## SOURCE DATA
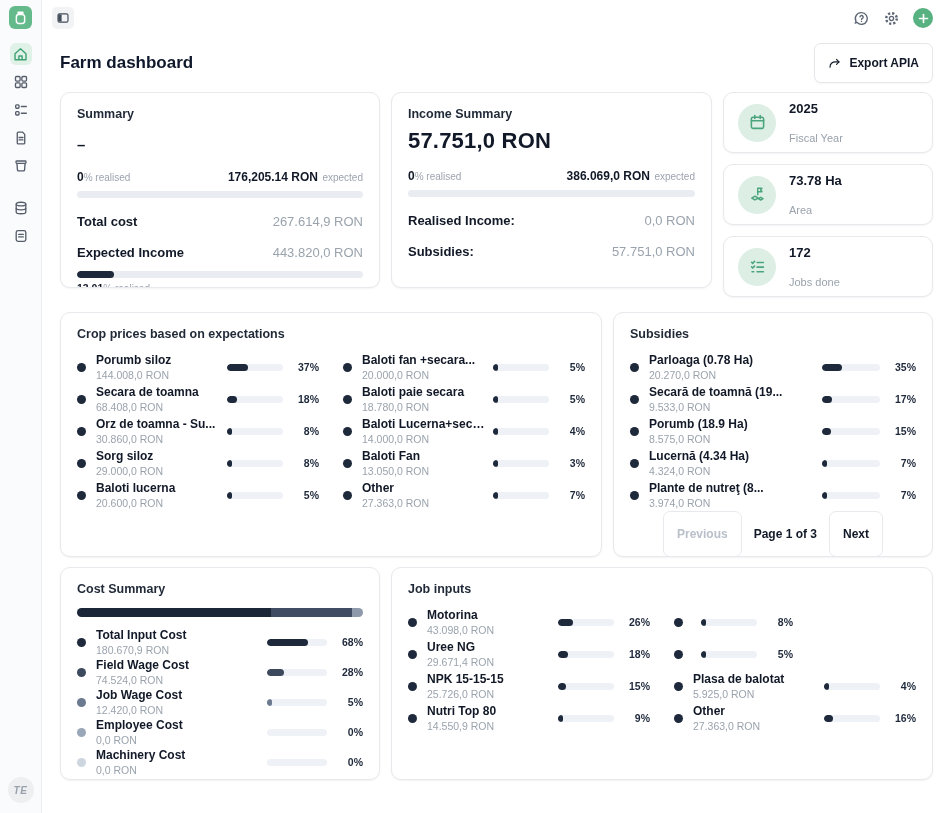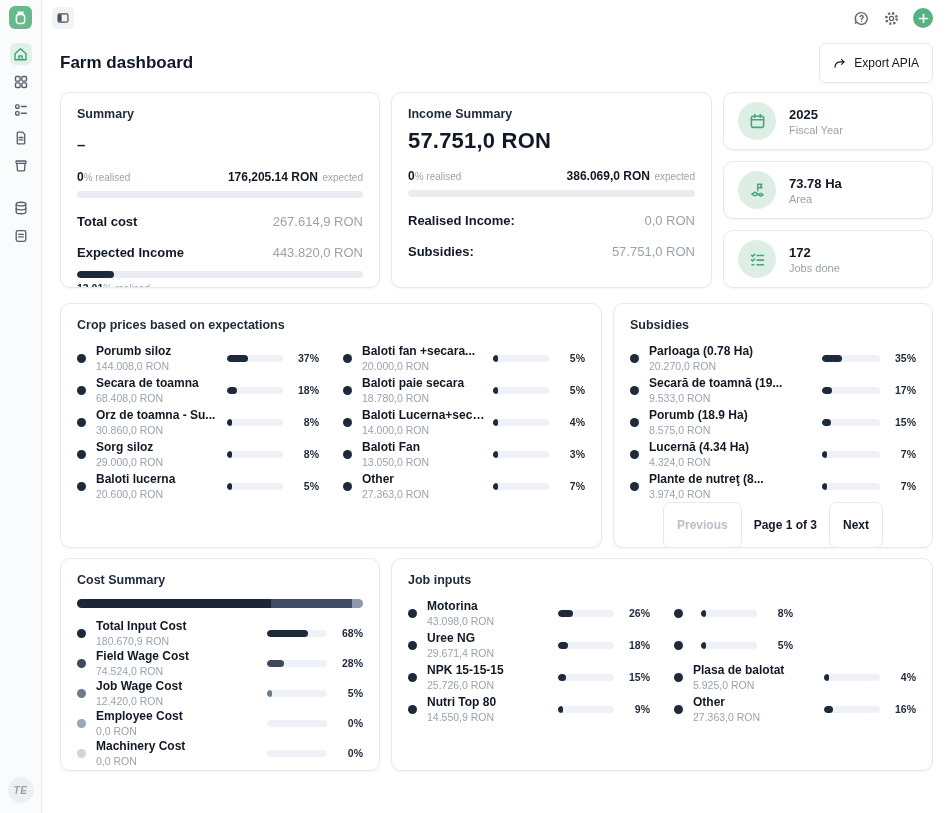--- a/index.html
+++ b/index.html
@@ -45,21 +45,21 @@
     width:20px; height:20px; border-radius:50%; border:none; background:#57b181; color:#fff;
     display:grid; place-items:center; cursor:pointer;
   }
 
   .content { margin-left:8px; display:flex; flex-direction:column; }
   .page-header { display:flex; align-items:center; margin-top:13px; }
   .page-title { font-size:17px; font-weight:700; color:#0f172a; }
   .export-btn {
     margin-left:auto; display:flex; align-items:center; gap:8px; background:#fff;
     border:1px solid #e5e7eb; border-radius:7px; padding:12px 13px; font-size:12px;
-    font-weight:400; color:#111827; box-shadow:0 1px 2px rgba(16,24,40,.04); cursor:pointer;
+    font-weight:700; color:#111827; box-shadow:0 1px 2px rgba(16,24,40,.04); cursor:pointer;
   }
 
   .row { display:flex; gap:11px; }
   .row1 { margin-top:9px; }
   .row2 { margin-top:15px; }
   .row3 { margin-top:10px; }
 
   .card {
     background:#fff; border:1px solid #e7e9ec; border-radius:10px;
     box-shadow:0 1px 2px rgba(16,24,40,.05); padding:14px 16px; overflow:hidden;
@@ -85,21 +85,21 @@
   .realised-note b { color:#111827; font-size:10.5px; }
 
   
   .stats-col { width:210px; flex:none; display:flex; flex-direction:column; gap:11px; }
   .stat-card { flex:1; display:flex; align-items:center; gap:13px; padding:8px 14px; }
   .stat-icon {
     width:38px; height:38px; border-radius:50%; background:#ddeee5; color:#4ba47c;
     display:grid; place-items:center; flex:none;
   }
   .stat-value { font-size:13px; font-weight:700; }
-  .stat-label { font-size:11px; color:#9aa3ad; margin-top:2px; }
+  .stat-label { font-size:11px; color:#9aa3ad; margin-top:16px; }
 
   
   .crop-card { width:542px; flex:none; height:245px; }
   .subs-card { flex:1; height:245px; display:flex; flex-direction:column; }
   .cost-card { width:320px; flex:none; height:213px; }
   .job-card { flex:1; height:213px; }
   .cols { display:flex; gap:24px; margin-top:10px; }
   .col { flex:1; min-width:0; }
   .li { display:flex; align-items:center; height:32px; }
   .cost-list { margin-top:10px; }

## AIM OF THE TASK
Would you copy every entry exactly as it stands, leaving out the pictures?

## RESPONSE BOX
--- a/index.html
+++ b/index.html
@@ -45,21 +45,21 @@
     width:20px; height:20px; border-radius:50%; border:none; background:#57b181; color:#fff;
     display:grid; place-items:center; cursor:pointer;
   }
 
   .content { margin-left:8px; display:flex; flex-direction:column; }
   .page-header { display:flex; align-items:center; margin-top:13px; }
   .page-title { font-size:17px; font-weight:700; color:#0f172a; }
   .export-btn {
     margin-left:auto; display:flex; align-items:center; gap:8px; background:#fff;
     border:1px solid #e5e7eb; border-radius:7px; padding:12px 13px; font-size:12px;
-    font-weight:400; color:#111827; box-shadow:0 1px 2px rgba(16,24,40,.04); cursor:pointer;
+    font-weight:700; color:#111827; box-shadow:0 1px 2px rgba(16,24,40,.04); cursor:pointer;
   }
 
   .row { display:flex; gap:11px; }
   .row1 { margin-top:9px; }
   .row2 { margin-top:15px; }
   .row3 { margin-top:10px; }
 
   .card {
     background:#fff; border:1px solid #e7e9ec; border-radius:10px;
     box-shadow:0 1px 2px rgba(16,24,40,.05); padding:14px 16px; overflow:hidden;
@@ -85,21 +85,21 @@
   .realised-note b { color:#111827; font-size:10.5px; }
 
   
   .stats-col { width:210px; flex:none; display:flex; flex-direction:column; gap:11px; }
   .stat-card { flex:1; display:flex; align-items:center; gap:13px; padding:8px 14px; }
   .stat-icon {
     width:38px; height:38px; border-radius:50%; background:#ddeee5; color:#4ba47c;
     display:grid; place-items:center; flex:none;
   }
   .stat-value { font-size:13px; font-weight:700; }
-  .stat-label { font-size:11px; color:#9aa3ad; margin-top:2px; }
+  .stat-label { font-size:11px; color:#9aa3ad; margin-top:16px; }
 
   
   .crop-card { width:542px; flex:none; height:245px; }
   .subs-card { flex:1; height:245px; display:flex; flex-direction:column; }
   .cost-card { width:320px; flex:none; height:213px; }
   .job-card { flex:1; height:213px; }
   .cols { display:flex; gap:24px; margin-top:10px; }
   .col { flex:1; min-width:0; }
   .li { display:flex; align-items:center; height:32px; }
   .cost-list { margin-top:10px; }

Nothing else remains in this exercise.